*Work order*
The lines to repeat are those below from the one containing "text: 11,074 ->" down to the one containing "text-align: left ->", both included; reproduce them exactly and nothing else.

*Exercise input*
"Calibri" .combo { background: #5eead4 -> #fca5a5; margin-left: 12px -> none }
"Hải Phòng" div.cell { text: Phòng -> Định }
* * *
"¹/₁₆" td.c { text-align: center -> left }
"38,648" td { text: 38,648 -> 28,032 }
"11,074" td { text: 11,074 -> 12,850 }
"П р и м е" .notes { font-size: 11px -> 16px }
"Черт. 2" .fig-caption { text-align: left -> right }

*Answer section*
"11,074" td { text: 11,074 -> 12,850 }
"П р и м е" .notes { font-size: 11px -> 16px }
"Черт. 2" .fig-caption { text-align: left -> right }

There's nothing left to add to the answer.